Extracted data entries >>
• • • • •
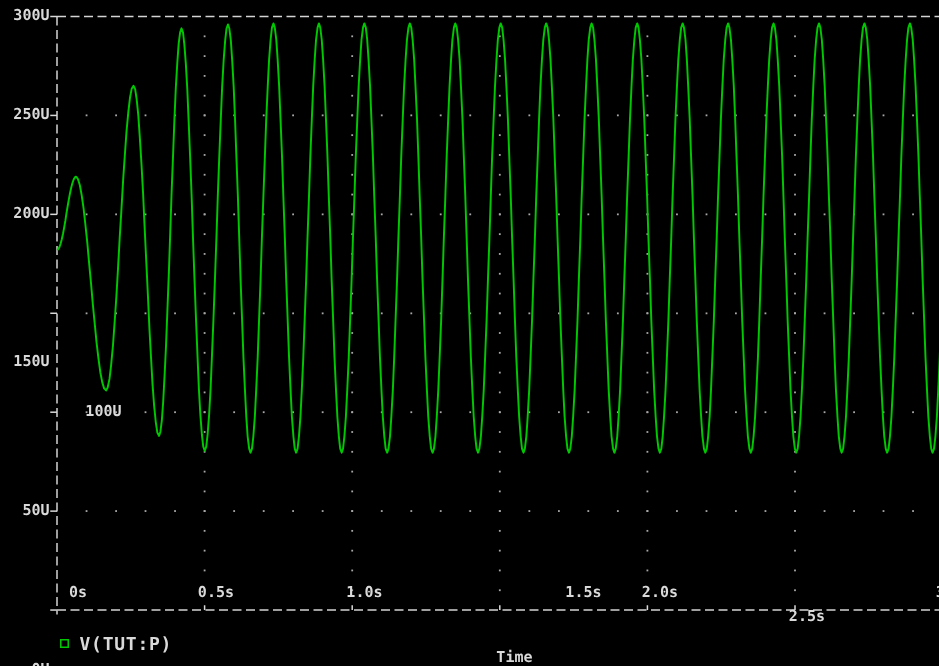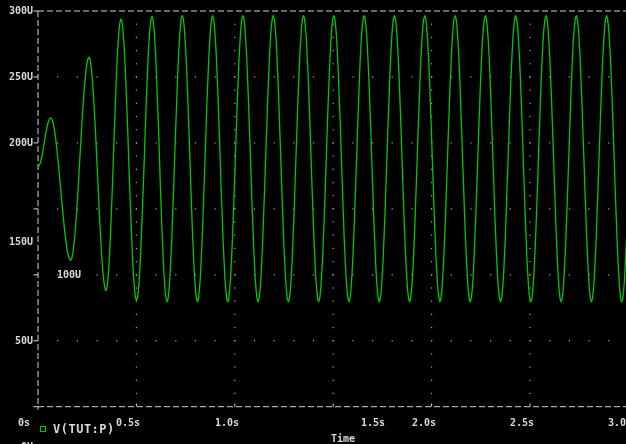--- a/index.html
+++ b/index.html
@@ -1,21 +1,21 @@
 <!DOCTYPE html>
 <html><head>
 <meta charset="utf-8">
 <style>
   html,body{margin:0;padding:0;background:#000;}
   .screen{position:relative;width:626px;height:444px;background:#000000;overflow:hidden;
           font-family:"DejaVu Sans Mono",monospace;}
   .plot-svg{position:absolute;left:0;top:0;}
   .tick-label{position:absolute;color:#d9d9d9;font-size:10px;font-weight:bold;line-height:10px;white-space:pre;}
   .y-label{text-align:right;width:30px;left:3px;}
-  .x-label{text-align:left;width:40px;top:418px;}
+  .x-label{text-align:right;width:40px;top:391px;}
   .axis-title{position:absolute;color:#d9d9d9;font-size:10px;font-weight:bold;line-height:10px;
               left:311px;top:434px;width:44px;text-align:right;}
   .legend{position:absolute;left:40px;top:424px;height:10px;display:flex;align-items:center;}
   .legend-marker{width:4px;height:4px;border:1px solid #00c800;display:inline-block;margin-right:7px;}
   .legend-text{color:#d9d9d9;font-size:12px;font-weight:bold;letter-spacing:0.5px;line-height:10px;}
 </style>
 </head>
 <body>
 
 <div class="screen">
@@ -343,21 +343,21 @@
       <div class="tick-label y-label" style="top: 138px;">200U</div>
       <div class="tick-label y-label" style="top: 72px;">250U</div>
       <div class="tick-label y-label" style="top: 6px;">300U</div>
     </div>
   <div id="x-labels">
       <div class="tick-label x-label" style="left: 18px;">0s</div>
       <div class="tick-label x-label" style="left: 116px;">0.5s</div>
       <div class="tick-label x-label" style="left: 215px;">1.0s</div>
       <div class="tick-label x-label" style="left: 313px; margin-left: 48px;">1.5s</div>
       <div class="tick-label x-label" style="left: 412px;">2.0s</div>
-      <div class="tick-label x-label" style="left: 510px;">2.5s</div>
+      <div class="tick-label x-label" style="left: 510px; margin-top: 16px;">2.5s</div>
       <div class="tick-label x-label" style="left: 608px;">3.0s</div>
     </div>
 
   <div class="axis-title">Time</div>
 
   <div class="legend">
     <span class="legend-marker"></span>
     <span class="legend-text">V(TUT:P)</span>
   </div>
 </div>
• • • • •
What is expected >>
Within the records above, count the lines that contain "screen" and give only that number.

Output of the task >>
2